Itaú Unibanco sold 10 million XP shares this afternoon, equivalent to 1.89% of the brokerage firm’s capital.
The sale came out at US$ 22.18 — a 2.7% discount in relation to the canvas price — and moved US$ 221 million.
The sale was designed so that the bank’s stake in XP would fall below 10% of the brokerage’s capital.
Before the block, the bank had 10.54% of XP; now it has 8.65%.
After distributing all of its XP shares to its shareholders in October 2021, Itaú had to exercise a contractual obligation on the initial investment it made in the brokerage in 2017 — which forced it to buy 11.3% of XP in April last year.

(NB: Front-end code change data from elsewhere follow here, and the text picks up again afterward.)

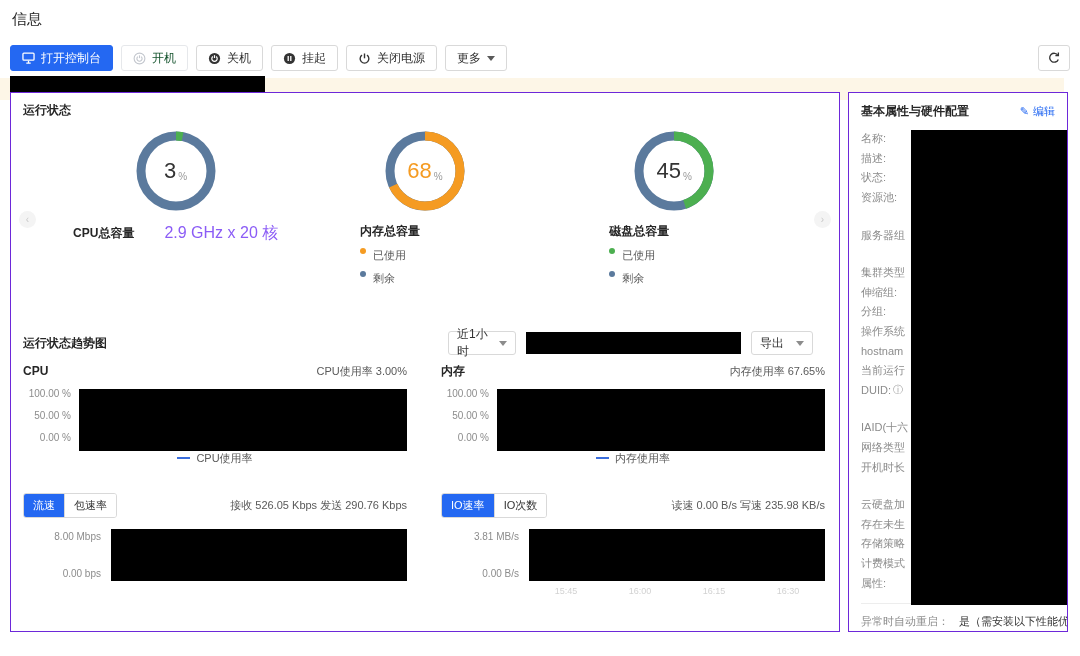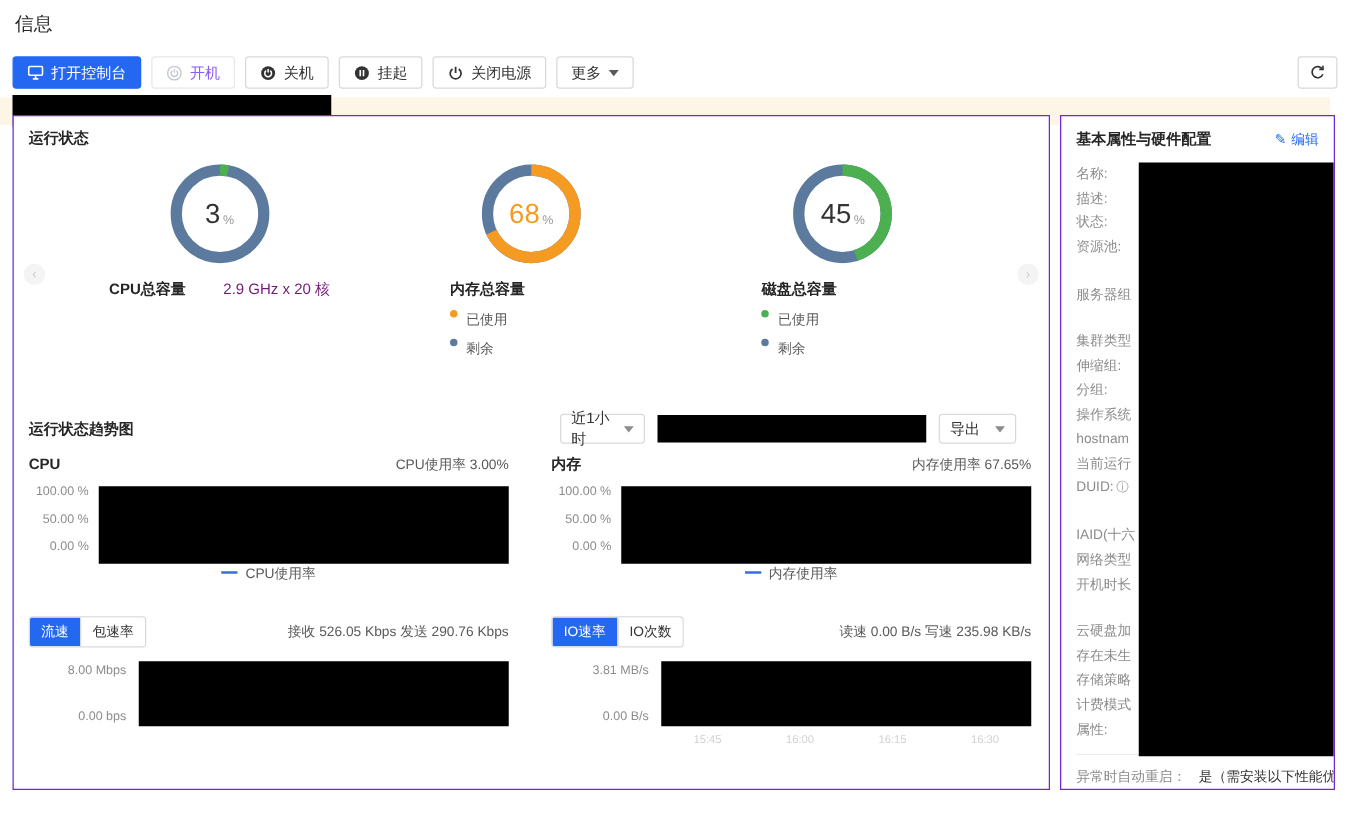--- a/index.html
+++ b/index.html
@@ -15,7 +15,7 @@
   .btn { display:inline-flex; align-items:center; gap:6px; padding:0 11px; height:26px;
          border:1px solid #d9d9d9; border-radius:3px; background:#fff; font-size:12px; color:#333; cursor:pointer; white-space:nowrap; }
   .btn-primary { background:#2468f2; border-color:#2468f2; color:#fff; }
-  .btn-disabled { color:#8b5cf6; border-color:#e6e8eb; }
+  .btn-disabled { color:#14532d; border-color:#e6e8eb; }
   .btn-refresh { position:absolute; right:0; top:0; width:32px; padding:0; justify-content:center; }
   .caret { width:0; height:0; border-left:4px solid transparent; border-right:4px solid transparent; border-top:5px solid #595959; }
   .caret-gray { border-top-color:#8c8c8c; }

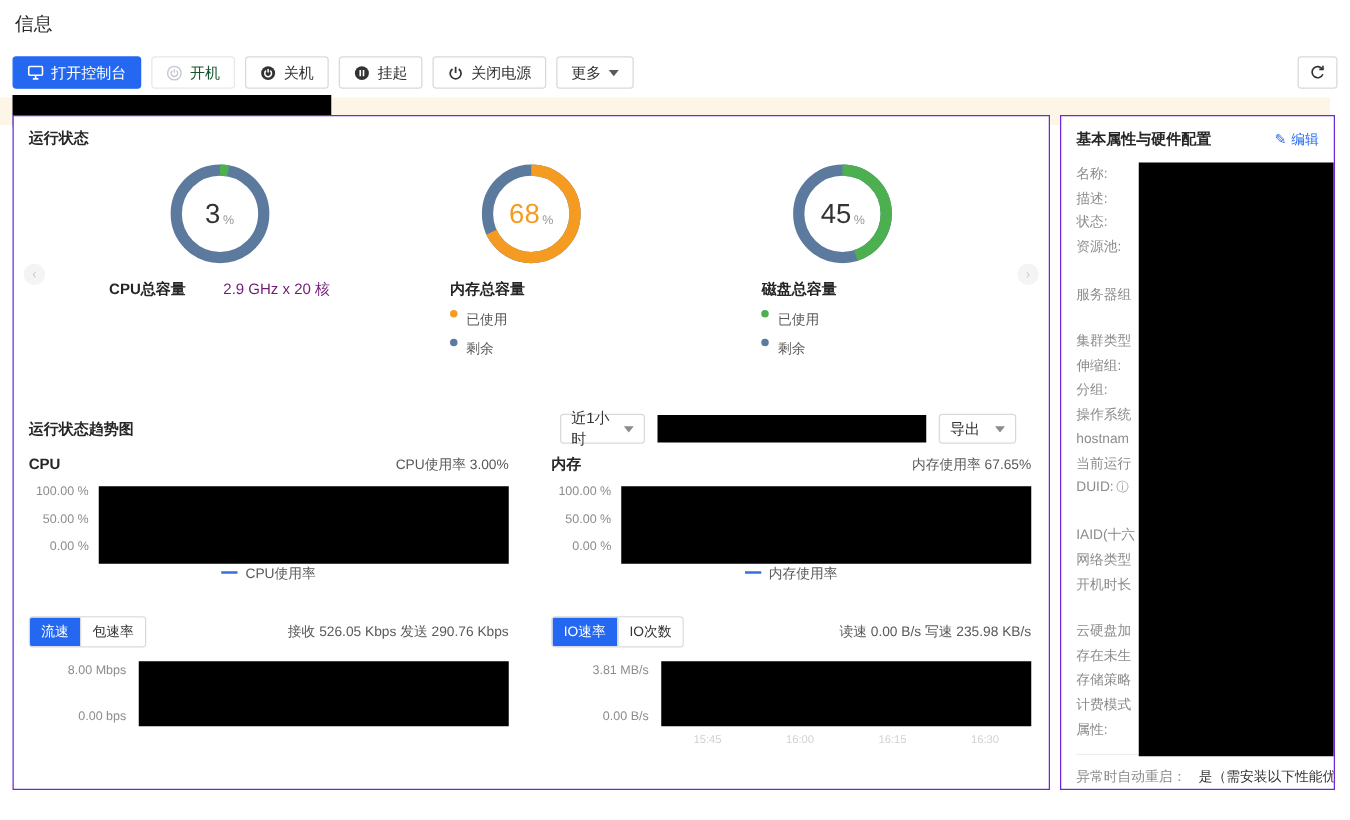--- a/index.html
+++ b/index.html
@@ -45,7 +45,7 @@
   .donut-unit { font-size:10px; color:#999; margin-top:10px; }
   .donut-label-row { margin-top:12px; display:flex; gap:30px; font-size:12px; align-items:center; }
   .donut-label { font-weight:bold; color:#262626; font-size:12px; }
-  .donut-sub { color:#701a75; font-size:12px; }
+  .donut-sub { color:#8b5cf6; font-size:16px; }
   .donut-meta { margin-top:12px; width:130px; }
   .legend-row { display:flex; align-items:flex-start; gap:7px; margin-top:8px; font-size:11px; color:#595959; cursor:pointer; }
   .dot { width:6px; height:6px; border-radius:50%; background:#999; flex:0 0 auto; }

Shortly thereafter, the bank sold about 1.5% of the capital so that its stake fell below 10% — a level that, under Basel rules, takes regulatory capital from the bank.
But even standing still, Itaú returned above 10%. As XP repurchased and canceled shares, this passively increased the bank’s stake again, which triggered today’s sale.
Itaú does not intend to make new sales in the short term, a person familiar with the bank’s plans told the Brazil Journal.
By reducing the participation to 8.65% of the capital, the bank has already created fat so that new repurchases and cancellations of XP do not raise its participation again above 10%.
The transaction was intermediated by Itaú BBA brokerage.